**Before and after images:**
☆ ☆ ☆ ☆ ☆
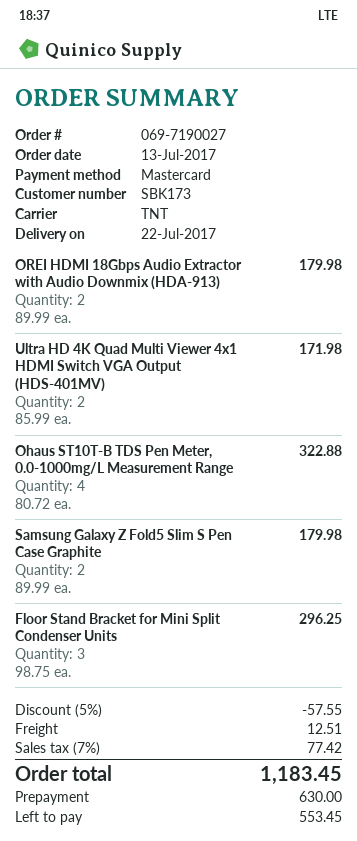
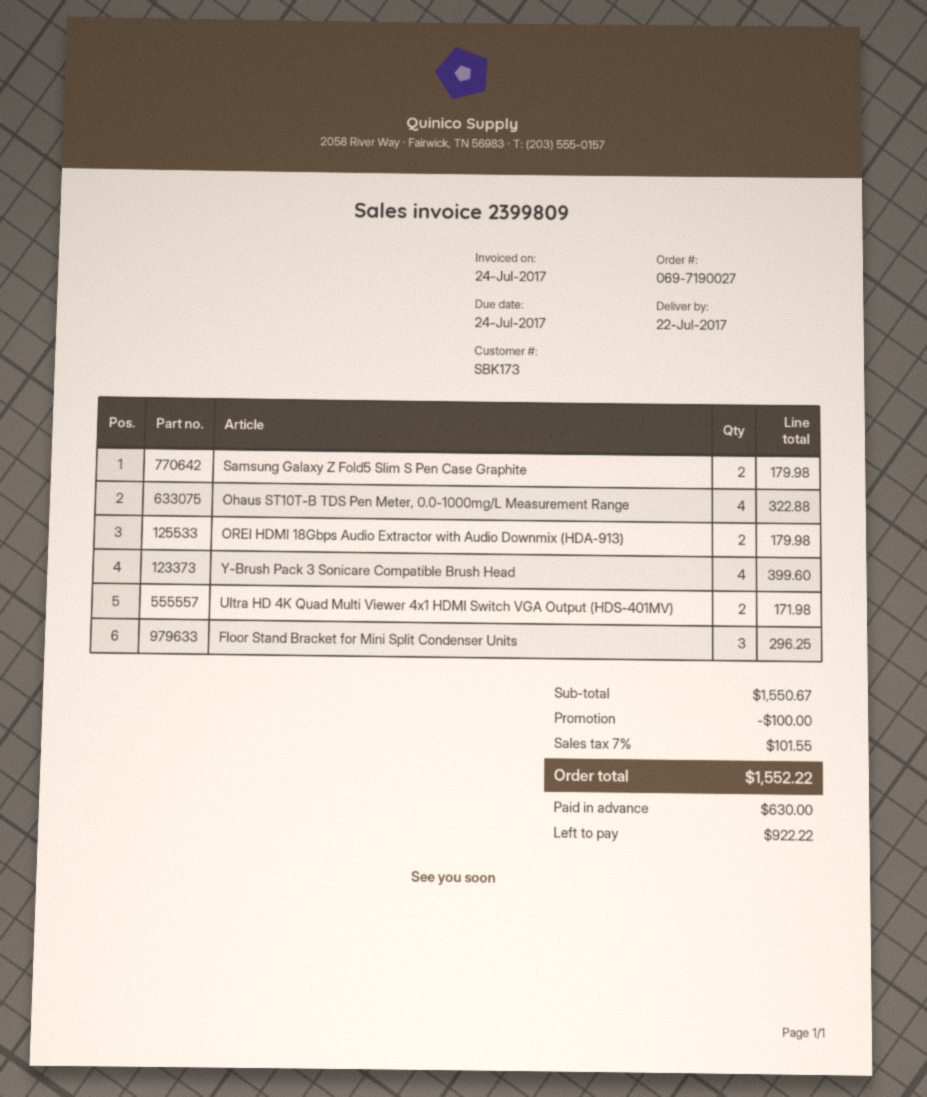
Y-Brush Pack 3 Sonicare Compatible Brush Head: none -> 4 for 399.60
discount: 57.55 -> 100.00
shipping: 12.51 -> none
tax: 7% = 77.42 -> 7% = 101.55
total: 1183.45 -> 1552.22
balance: 553.45 -> 922.22

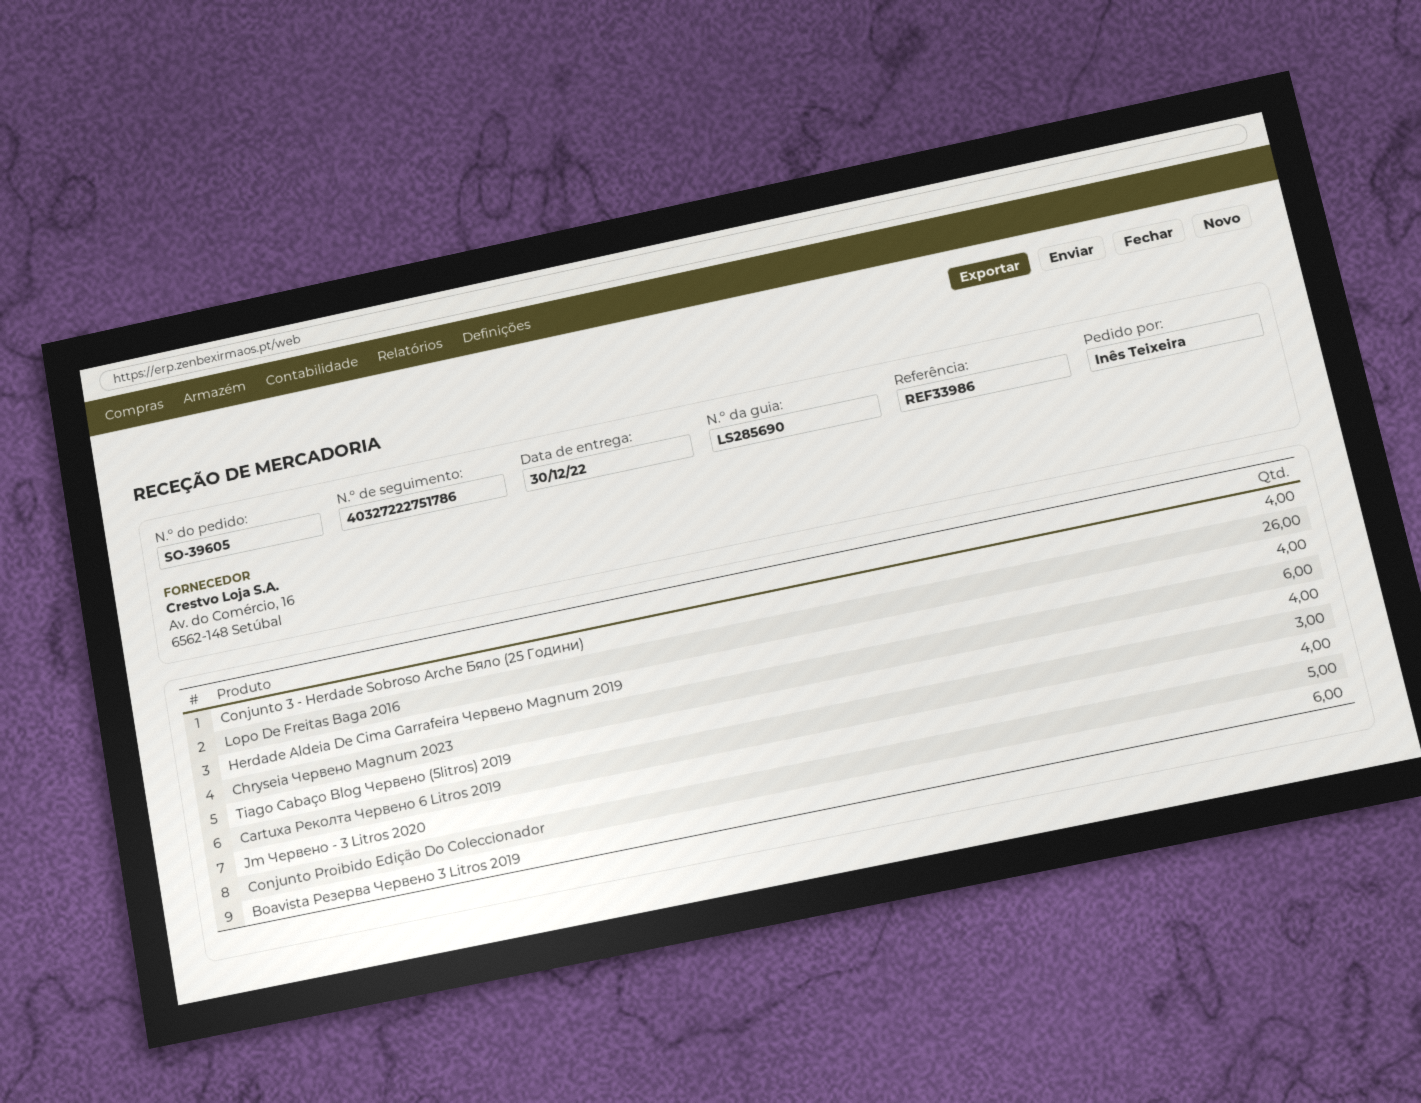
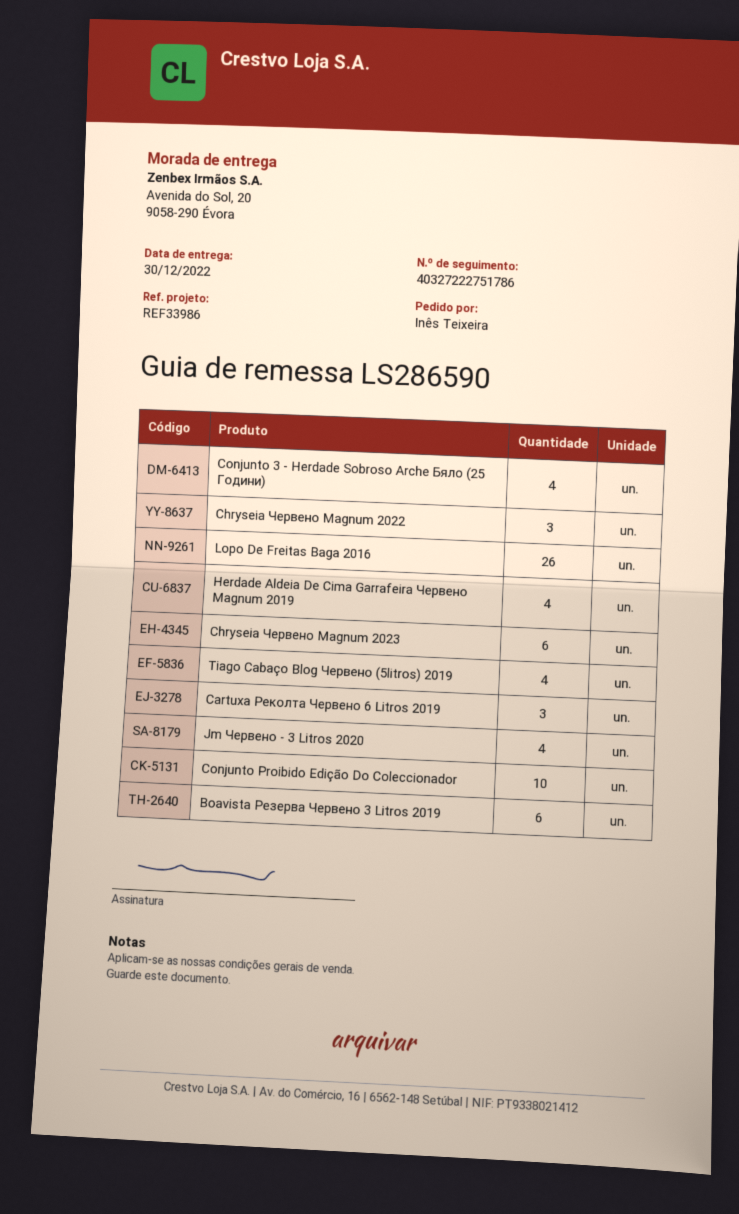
delivery note number: LS285690 -> LS286590
Conjunto Proibido Edição Do Coleccionador: 5 -> 10
Chryseia Червено Magnum 2022: none -> 3

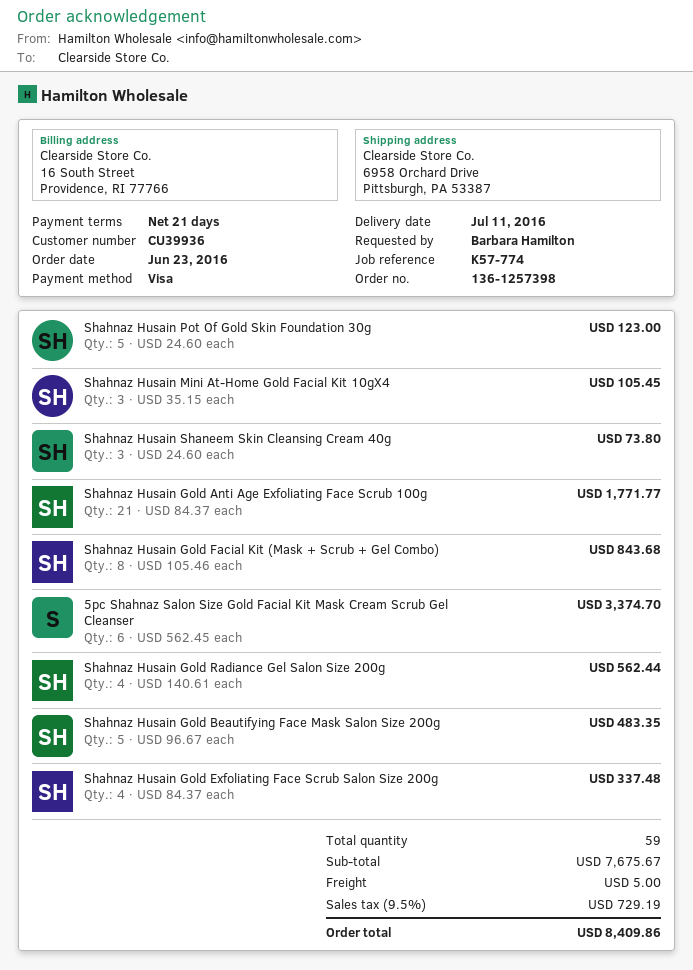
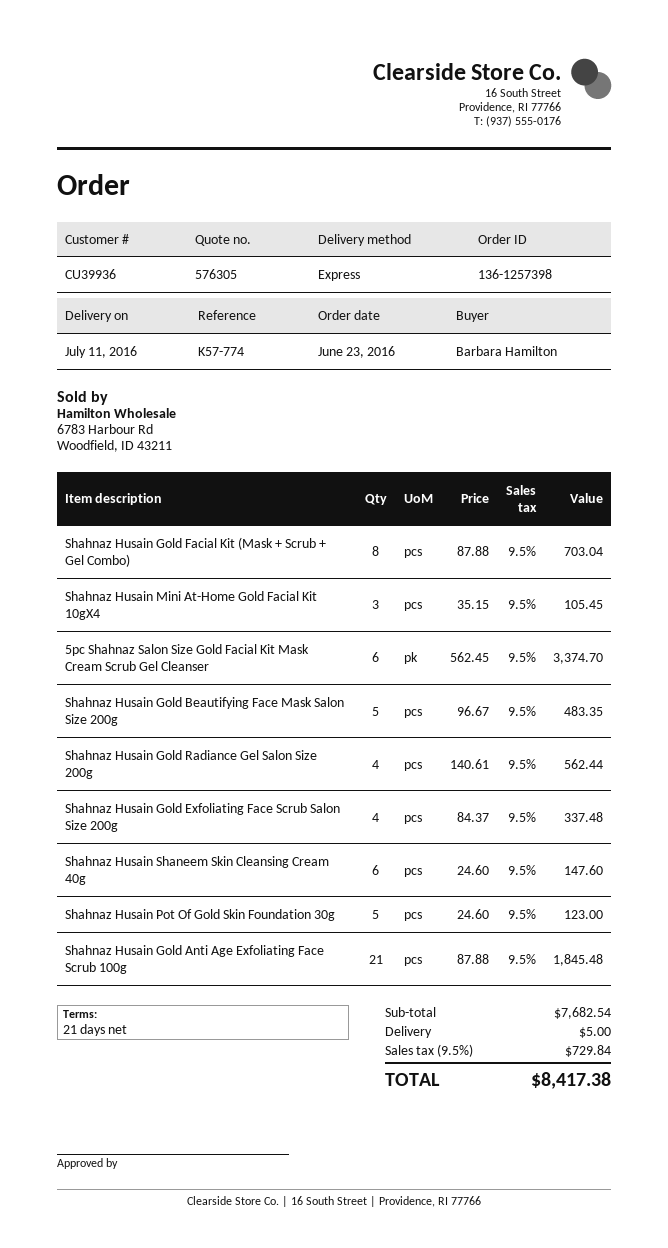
Shahnaz Husain Shaneem Skin Cleansing Cream 40g: 3 x 24.60 = 73.80 -> 6 x 24.60 = 147.60
Shahnaz Husain Gold Anti Age Exfoliating Face Scrub 100g: 21 x 84.37 = 1771.77 -> 21 x 87.88 = 1845.48
Shahnaz Husain Gold Facial Kit (Mask + Scrub + Gel Combo): 8 x 105.46 = 843.68 -> 8 x 87.88 = 703.04
subtotal: 7675.67 -> 7682.54
tax: 9.5% = 729.19 -> 9.5% = 729.84
total: 8409.86 -> 8417.38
☆ ☆ ☆ ☆ ☆
For each line above that includes "Scrub", make a copy.

**RESPONSE:**
Shahnaz Husain Gold Anti Age Exfoliating Face Scrub 100g: 21 x 84.37 = 1771.77 -> 21 x 87.88 = 1845.48
Shahnaz Husain Gold Facial Kit (Mask + Scrub + Gel Combo): 8 x 105.46 = 843.68 -> 8 x 87.88 = 703.04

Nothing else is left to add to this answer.